И до того, случалось, они договорятся, что оба впадут в полное одурение и долго, не мигая, смотрят друг на друга. Но только у черта одурение было надменное и как бы снисходительное, а у попика тихое и скоропреходящее: еще до своей келейки после разговоров не успеет дойти, как все противоречия забыл, развеселился, а потом в благостном настроении уселся за тяжелую для дьявола работу. И мух опять бьет, и даже не без злорадства.
Но что за муки для дьявола!
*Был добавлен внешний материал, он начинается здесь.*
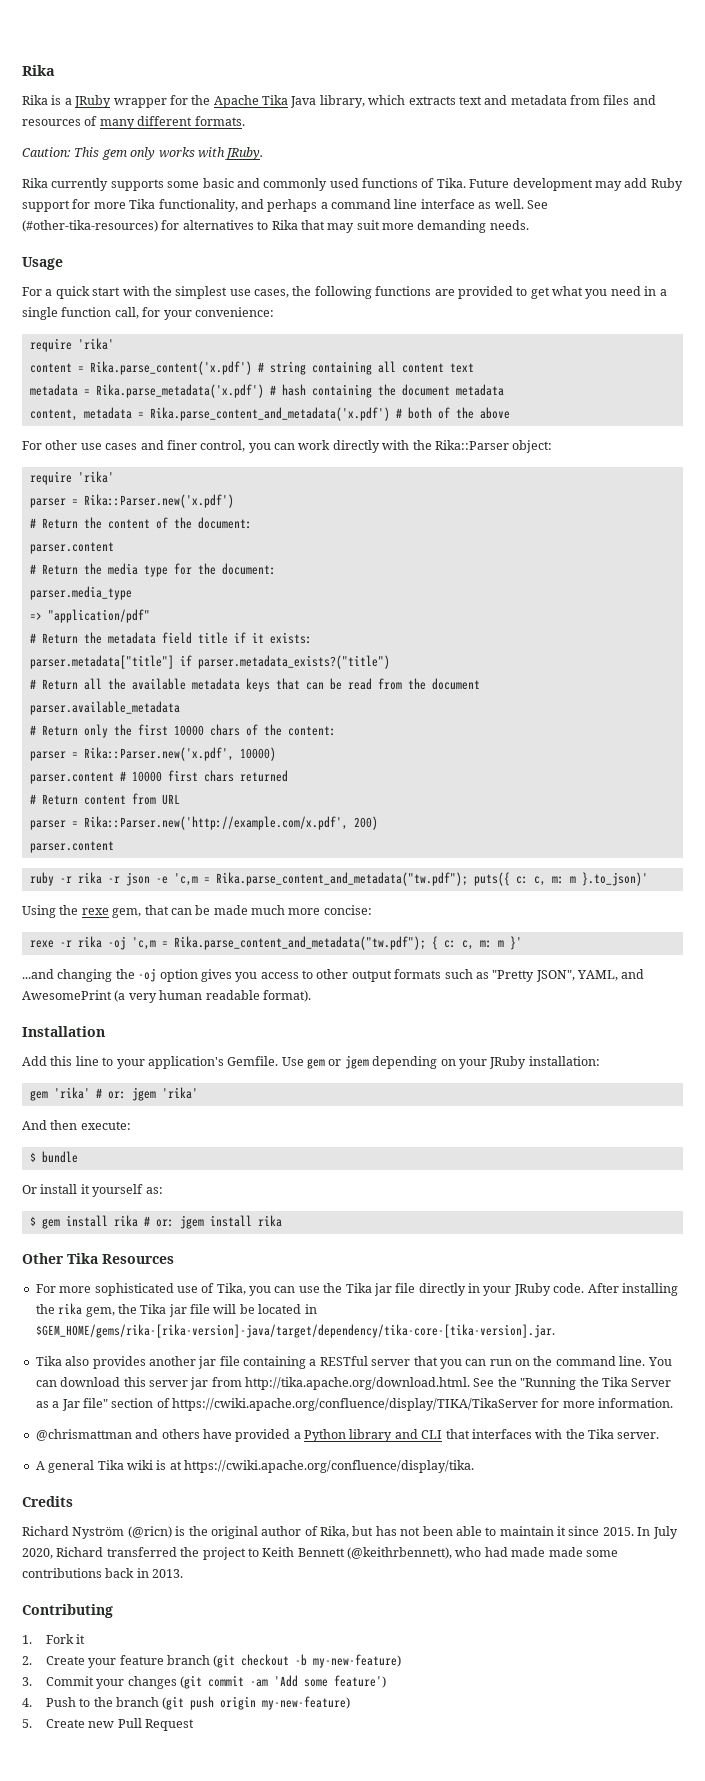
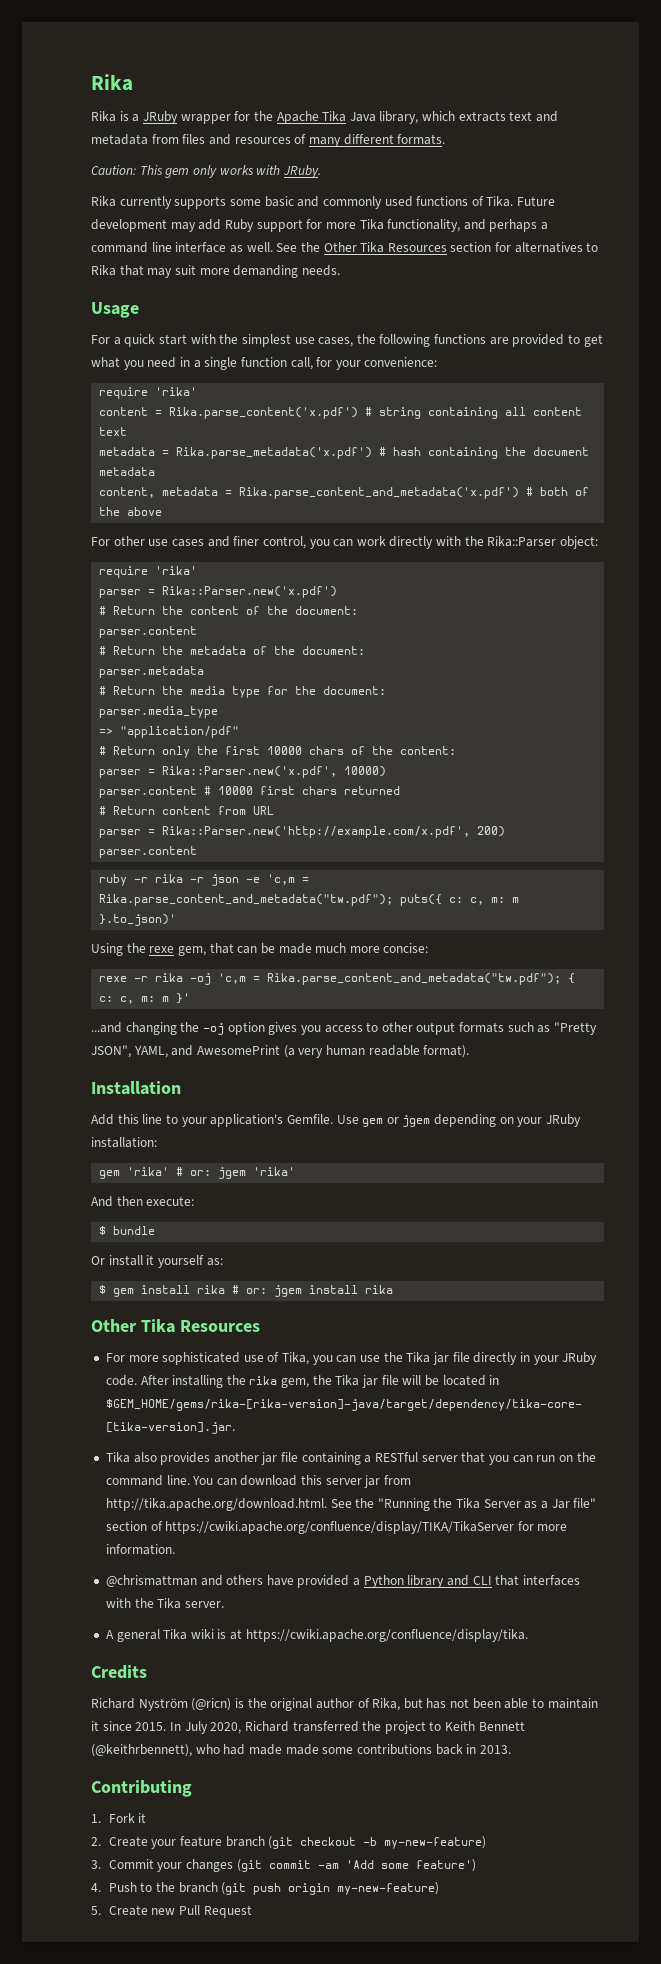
[22,220,158,232] (#other-tika-resources) -> [300,242,492,253] the Other Tika Resources section
(114, 548) none -> [99,646,366,655] [99,666,205,678] // # Return the metadata of the document: // parser.metadata
[29,632,312,644] [29,655,390,669] [29,678,480,692] [29,701,180,715] // # Return the metadata field title if it exists: // parser.metadata["title"] if parser.metadata_exists?("title") // # Return all the available metadata keys that can be read from the document // parser.available_metadata -> (240, 732) none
Стоит он со своею непомерною дьявольскою силой, готовый сокрушить горы, и не знает, как поступить с ничтожной мухой, надоедливо ползающей по мрачному, изборожденному лицу, еще хранящему темный отблеск адских неугасимых огней. Что за муки для дьявола! Тонкий ум, изощренный в упражнениях, способный одним колебанием своим создать как бы новый, великий мир, в ужасном бессилии останавливается пред ничтожнейшим вопросом. А муха ползает, а муха надоедливо жужжит, забирается в волосатое ухо, глупо и нагло щекочет мрачно стиснутые губы, бесстыжая, нелепая, даже не подозревающая о тех страшных безднах, над которыми издевается бессмысленно! Многих и много ненавидел дьявол; много и многого он страшился, но так и не узнала его душа образа более ненавистного и страшного, нежели образ ничтожной мухи, ползающей по лицу.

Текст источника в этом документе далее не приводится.